[Exercise requirements] From the entries below, reproduce exactly the line containing "top: 93px ->", the line containing "text: Importo Descr", and every line in between, with nothing added.

[Extracted entries]
....
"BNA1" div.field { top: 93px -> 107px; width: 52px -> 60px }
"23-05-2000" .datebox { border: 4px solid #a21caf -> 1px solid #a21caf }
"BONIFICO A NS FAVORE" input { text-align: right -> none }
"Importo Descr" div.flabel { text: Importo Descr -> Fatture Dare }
....
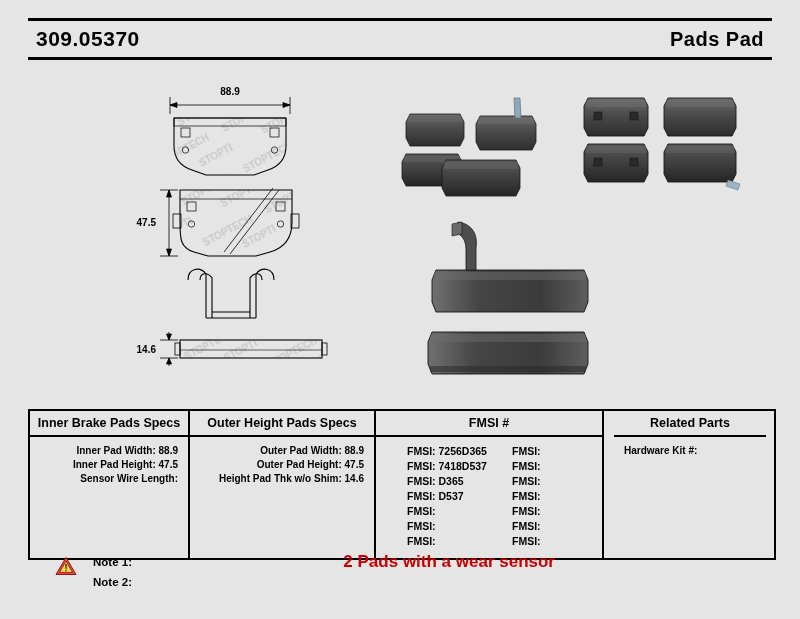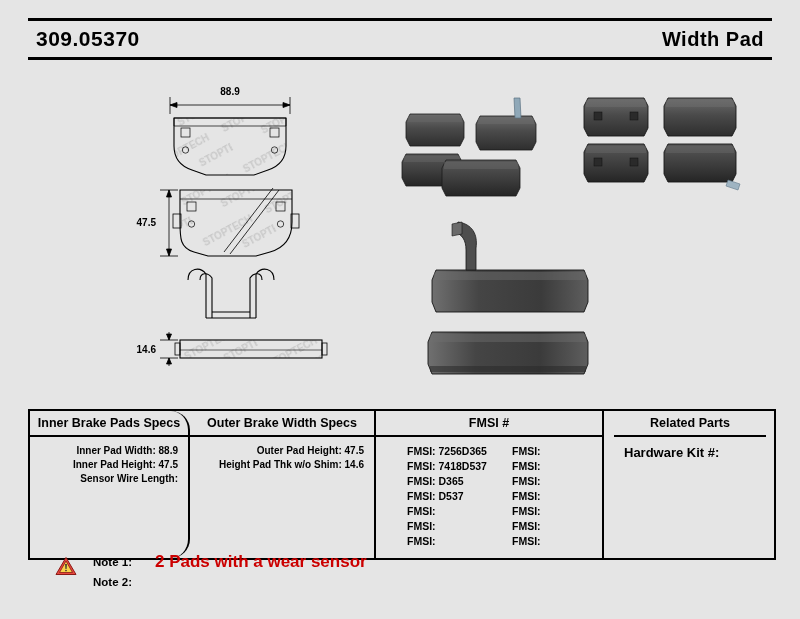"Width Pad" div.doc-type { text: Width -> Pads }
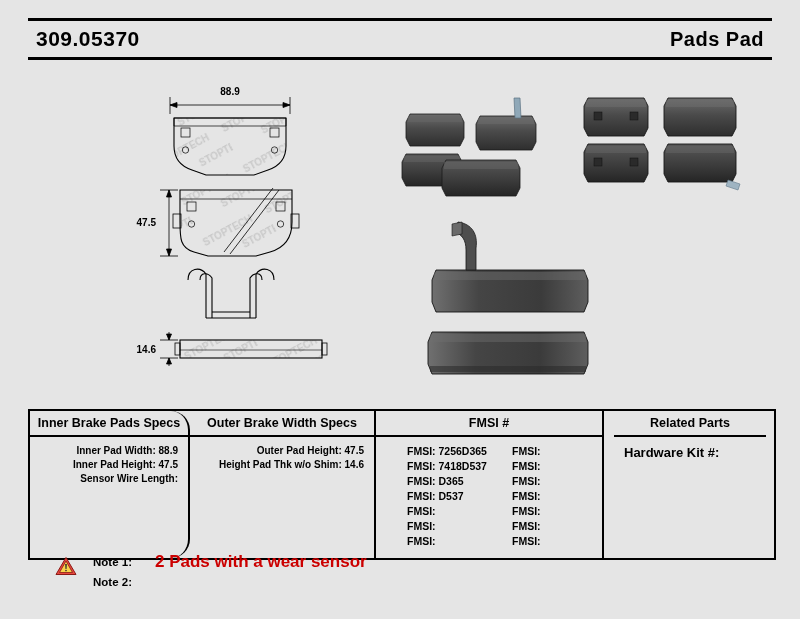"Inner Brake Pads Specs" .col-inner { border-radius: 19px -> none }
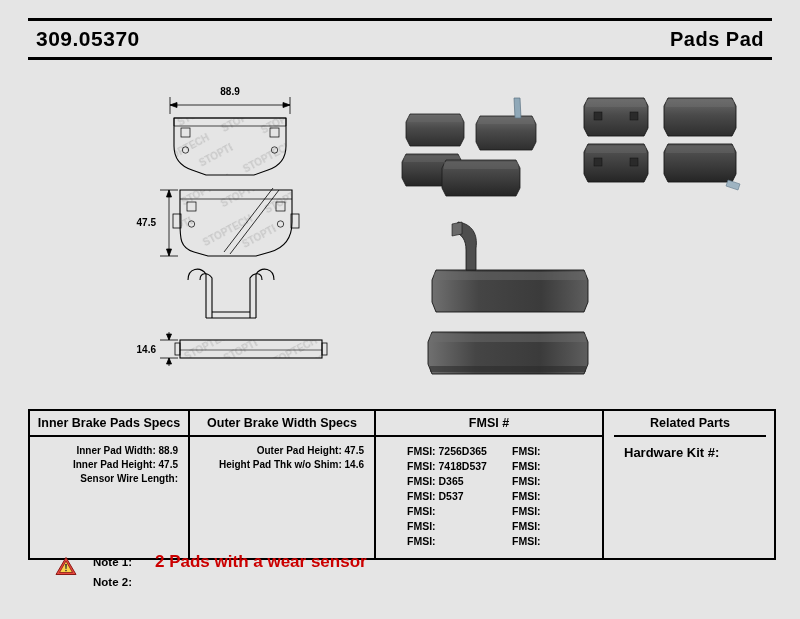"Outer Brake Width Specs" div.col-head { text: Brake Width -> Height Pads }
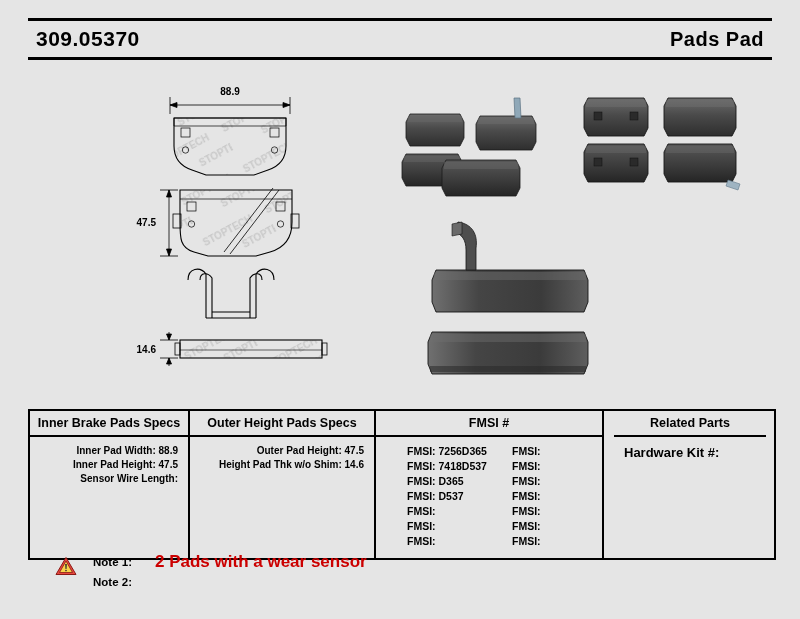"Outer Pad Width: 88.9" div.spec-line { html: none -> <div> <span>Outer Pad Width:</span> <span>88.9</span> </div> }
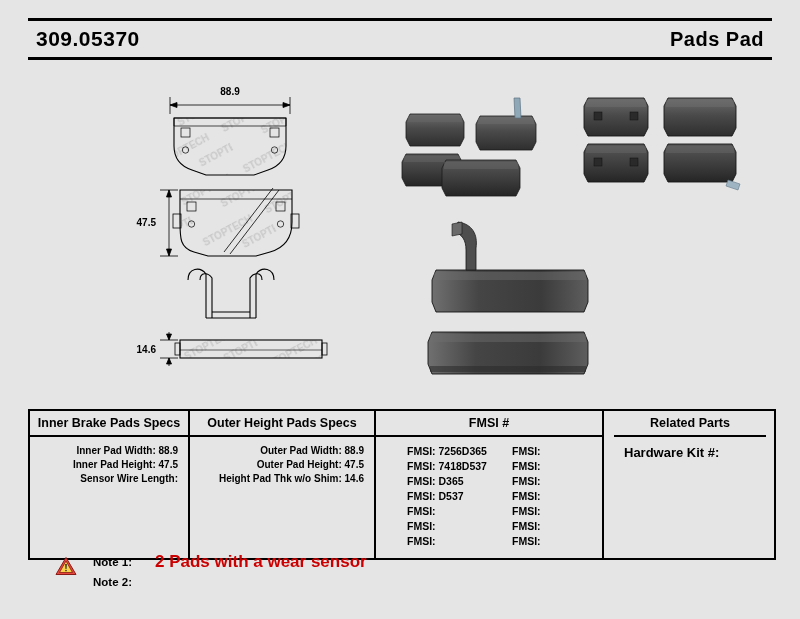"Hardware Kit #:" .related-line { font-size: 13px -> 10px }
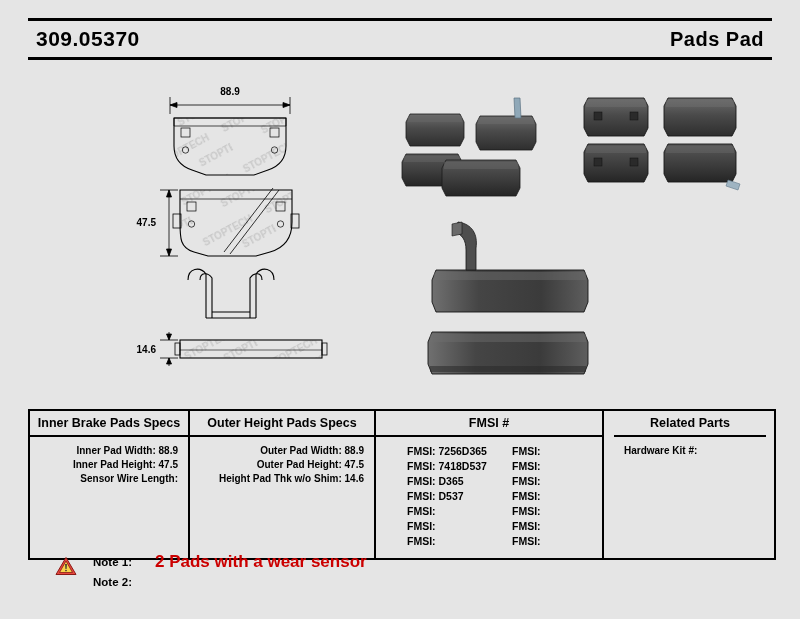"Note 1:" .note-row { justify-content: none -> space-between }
....
[Your response]
"BNA1" div.field { top: 93px -> 107px; width: 52px -> 60px }
"23-05-2000" .datebox { border: 4px solid #a21caf -> 1px solid #a21caf }
"BONIFICO A NS FAVORE" input { text-align: right -> none }
"Importo Descr" div.flabel { text: Importo Descr -> Fatture Dare }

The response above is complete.